#### Entries supplied

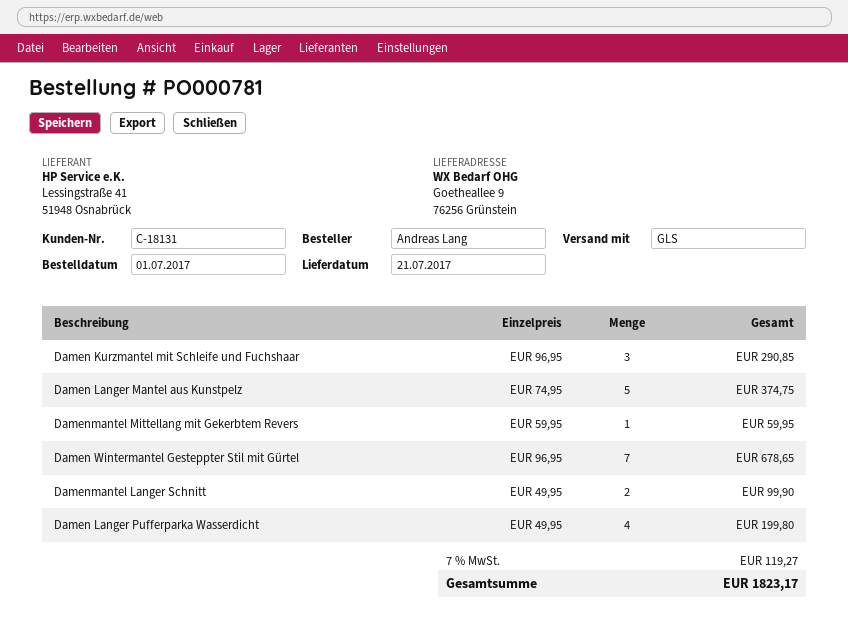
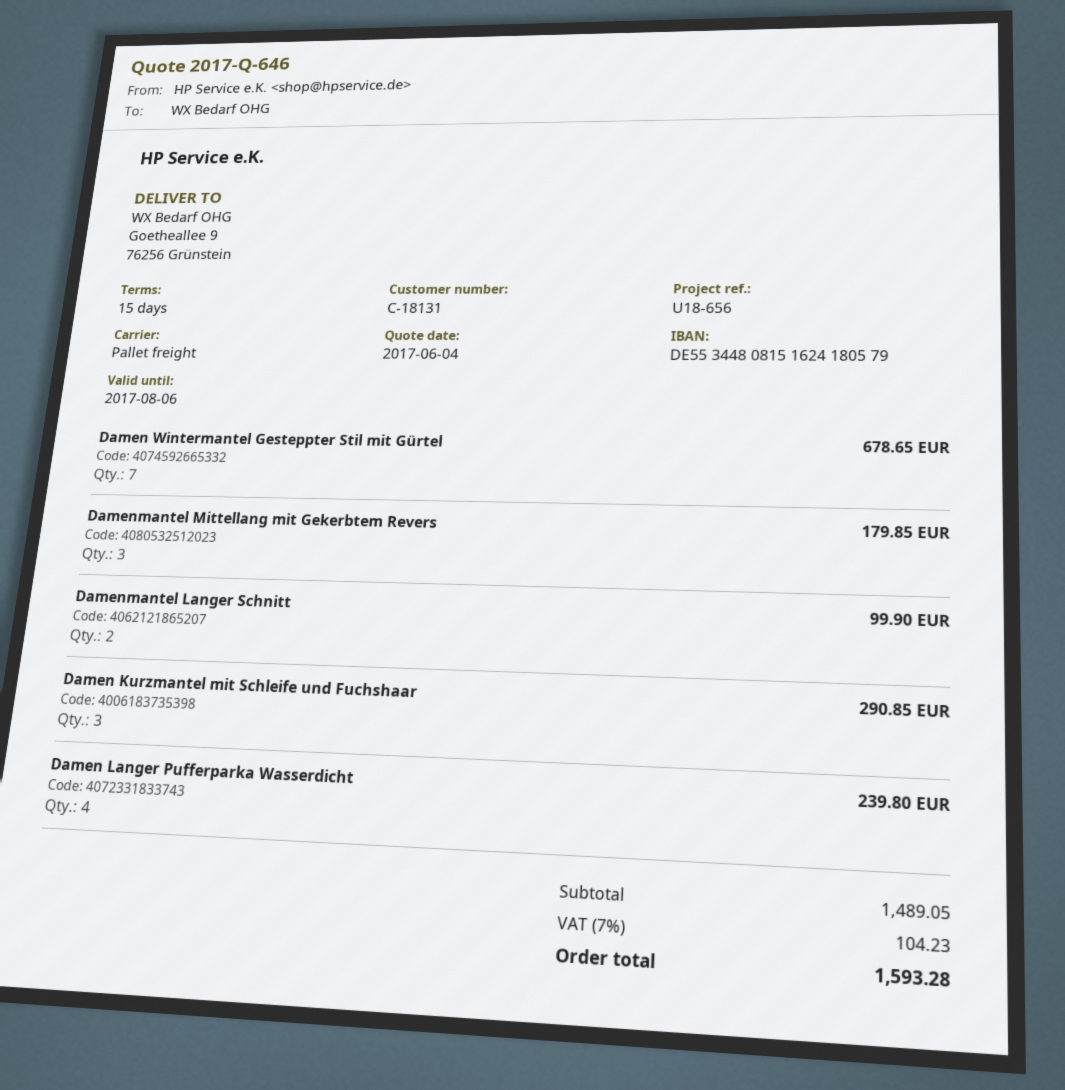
shipping method: GLS -> pallet freight
Damen Langer Mantel aus Kunstpelz: 5 for 374.75 -> none
Damenmantel Mittellang mit Gekerbtem Revers: 1 for 59.95 -> 3 for 179.85
Damen Langer Pufferparka Wasserdicht: 4 for 199.80 -> 4 for 239.80
tax: 7% = 119.27 -> 7% = 104.23
total: 1823.17 -> 1593.28

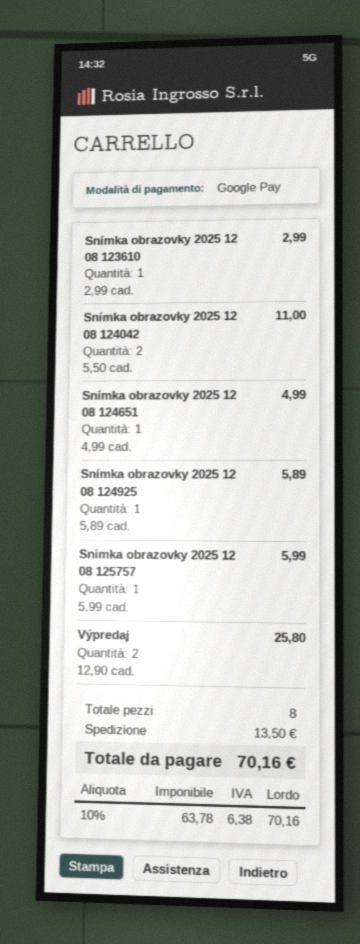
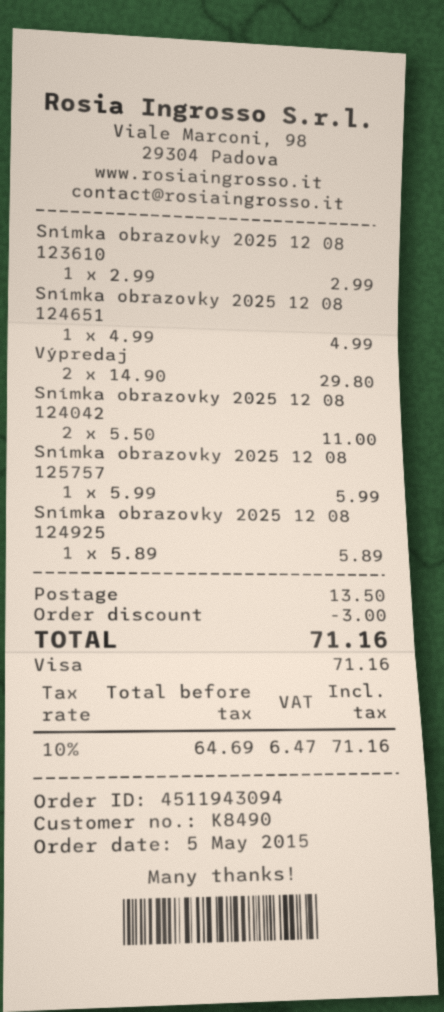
payment method: Google Pay -> Visa
Výpredaj: 2 x 12.90 = 25.80 -> 2 x 14.90 = 29.80
discount: none -> 3.00
net: 63.78 -> 64.69
tax: 10% = 6.38 -> 10% = 6.47
total: 70.16 -> 71.16

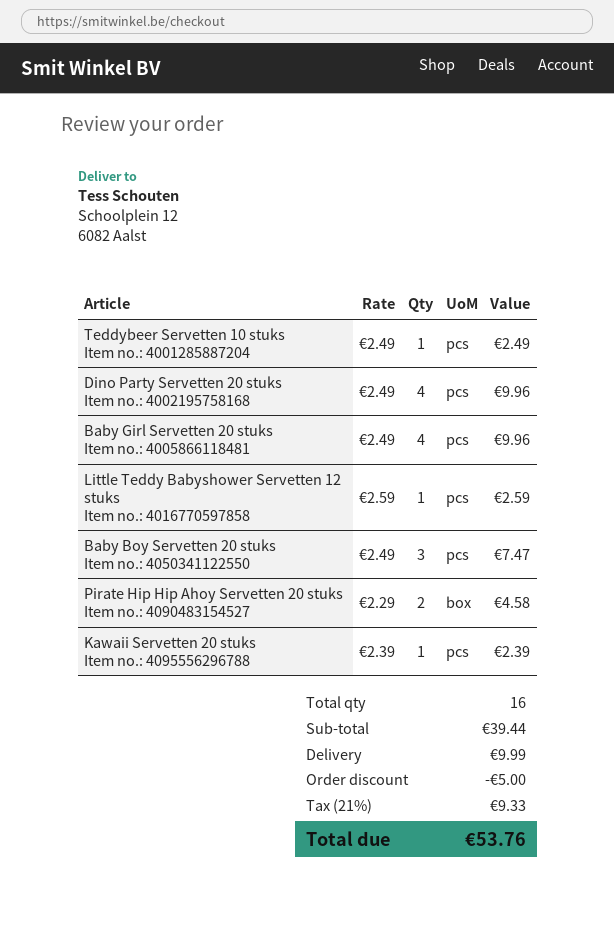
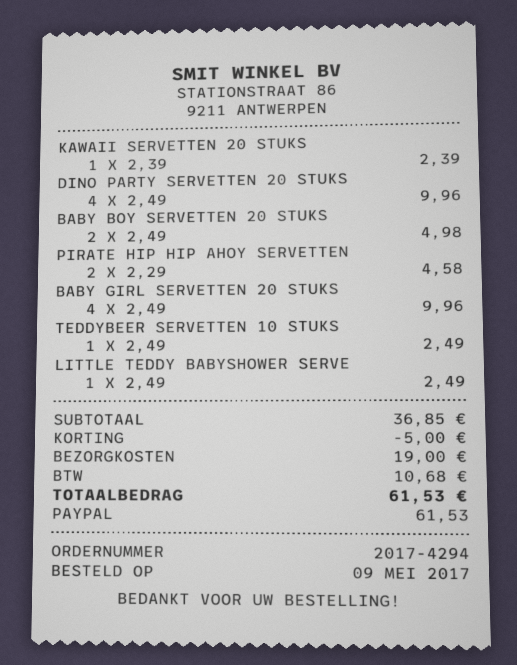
Little Teddy Babyshower Servetten 12 stuks: 1 x 2.59 = 2.59 -> 1 x 2.49 = 2.49
Baby Boy Servetten 20 stuks: 3 x 2.49 = 7.47 -> 2 x 2.49 = 4.98
subtotal: 39.44 -> 36.85
shipping: 9.99 -> 19.00
tax: 9.33 -> 10.68
total: 53.76 -> 61.53

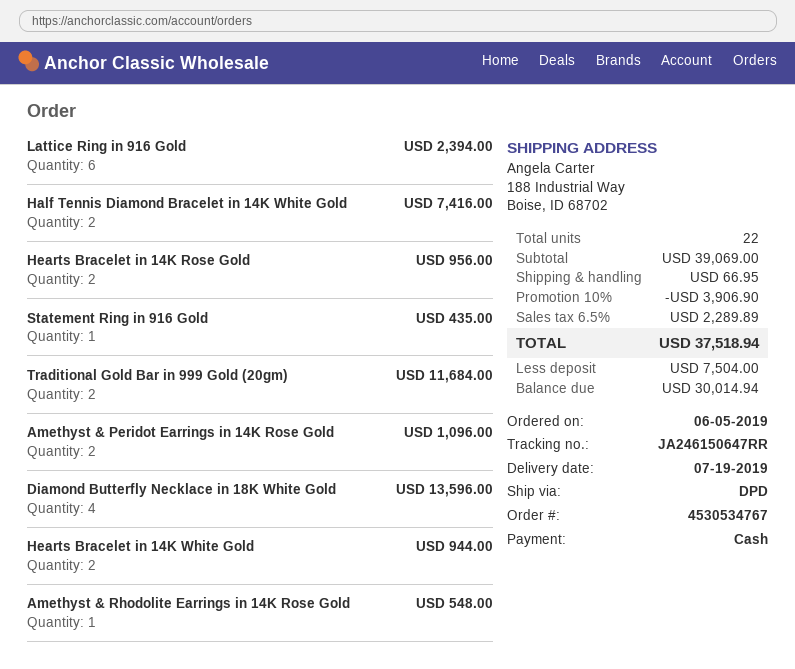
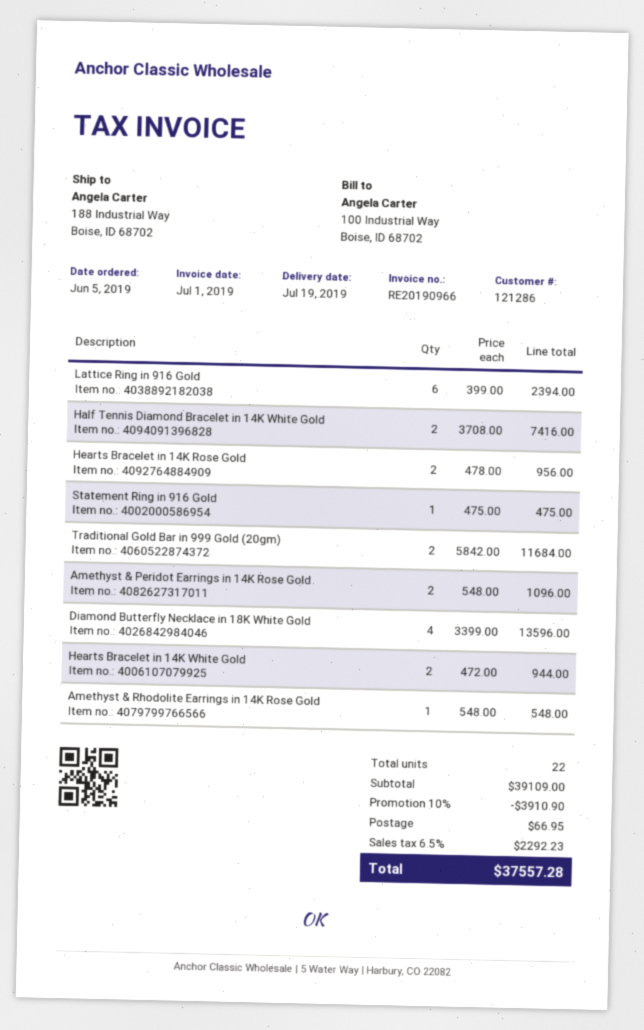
Statement Ring in 916 Gold: 1 for 435.00 -> 1 for 475.00
subtotal: 39069.00 -> 39109.00
discount: 10% = 3906.90 -> 10% = 3910.90
tax: 6.5% = 2289.89 -> 6.5% = 2292.23
total: 37518.94 -> 37557.28

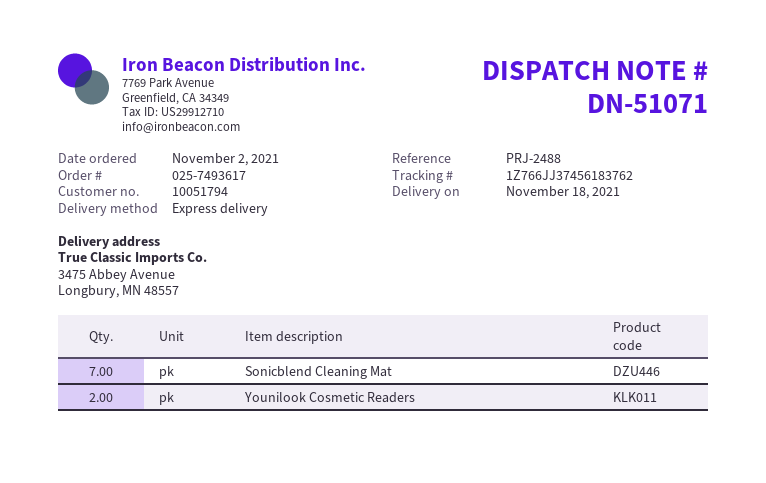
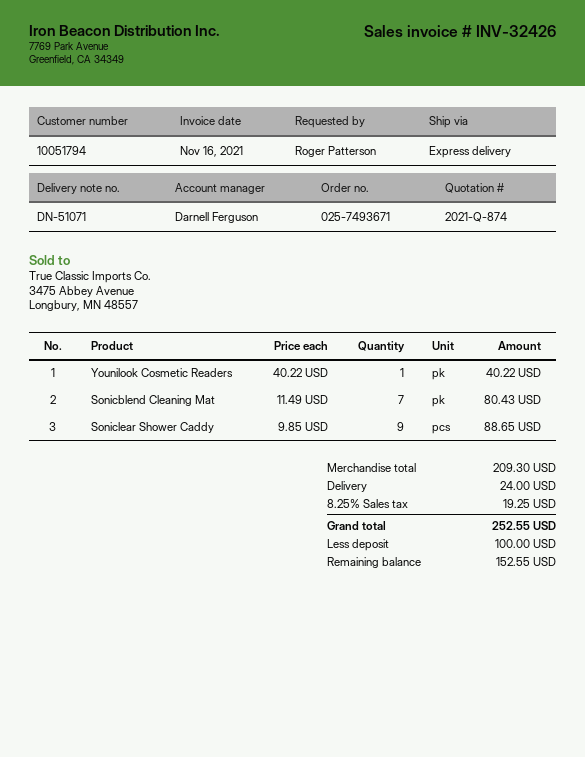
order number: 025-7493617 -> 025-7493671
Younilook Cosmetic Readers: 2 -> 1
Soniclear Shower Caddy: none -> 9

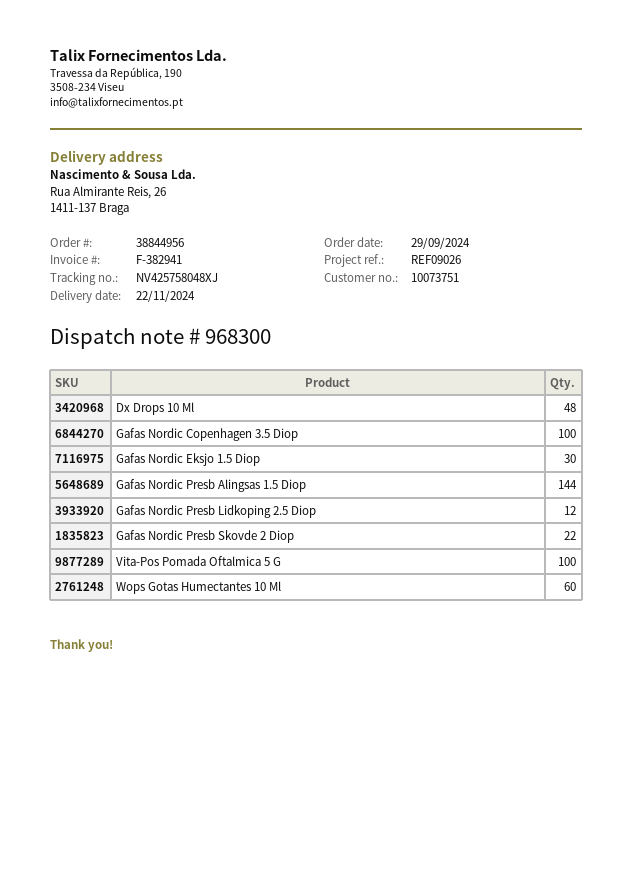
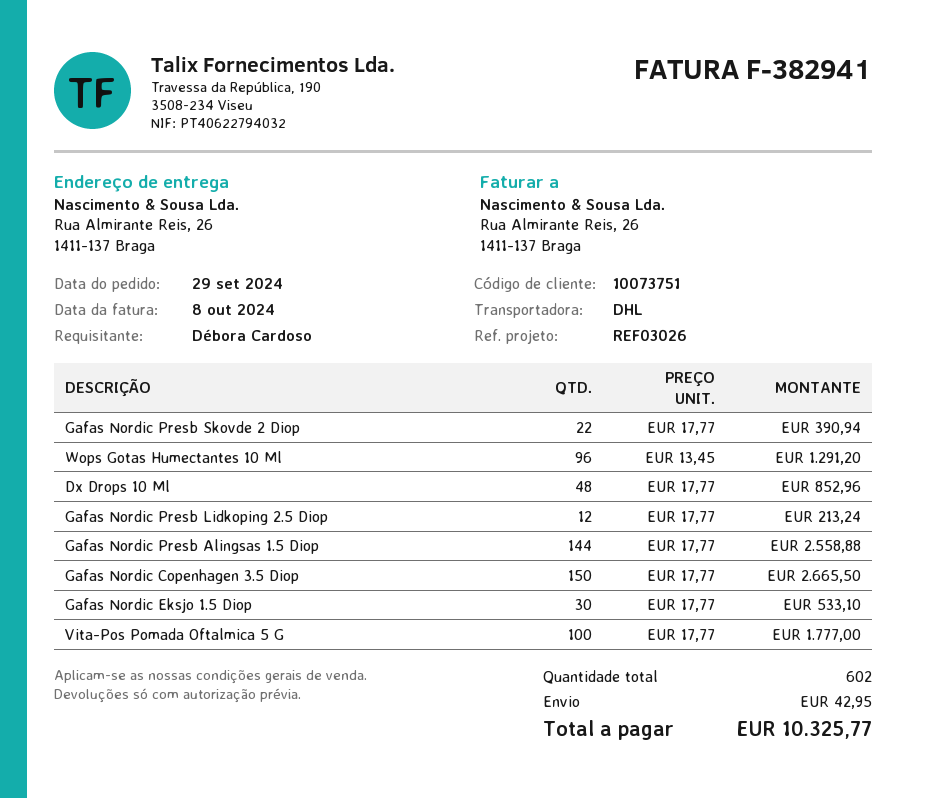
reference: REF09026 -> REF03026
Gafas Nordic Copenhagen 3.5 Diop: 100 -> 150
Wops Gotas Humectantes 10 Ml: 60 -> 96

########

- Task item:
Retype all the records shown above, character for character. Omit every picture.

- Answer to the exercise:
shipping method: GLS -> pallet freight
Damen Langer Mantel aus Kunstpelz: 5 for 374.75 -> none
Damenmantel Mittellang mit Gekerbtem Revers: 1 for 59.95 -> 3 for 179.85
Damen Langer Pufferparka Wasserdicht: 4 for 199.80 -> 4 for 239.80
tax: 7% = 119.27 -> 7% = 104.23
total: 1823.17 -> 1593.28

payment method: Google Pay -> Visa
Výpredaj: 2 x 12.90 = 25.80 -> 2 x 14.90 = 29.80
discount: none -> 3.00
net: 63.78 -> 64.69
tax: 10% = 6.38 -> 10% = 6.47
total: 70.16 -> 71.16

Little Teddy Babyshower Servetten 12 stuks: 1 x 2.59 = 2.59 -> 1 x 2.49 = 2.49
Baby Boy Servetten 20 stuks: 3 x 2.49 = 7.47 -> 2 x 2.49 = 4.98
subtotal: 39.44 -> 36.85
shipping: 9.99 -> 19.00
tax: 9.33 -> 10.68
total: 53.76 -> 61.53

Statement Ring in 916 Gold: 1 for 435.00 -> 1 for 475.00
subtotal: 39069.00 -> 39109.00
discount: 10% = 3906.90 -> 10% = 3910.90
tax: 6.5% = 2289.89 -> 6.5% = 2292.23
total: 37518.94 -> 37557.28

order number: 025-7493617 -> 025-7493671
Younilook Cosmetic Readers: 2 -> 1
Soniclear Shower Caddy: none -> 9

reference: REF09026 -> REF03026
Gafas Nordic Copenhagen 3.5 Diop: 100 -> 150
Wops Gotas Humectantes 10 Ml: 60 -> 96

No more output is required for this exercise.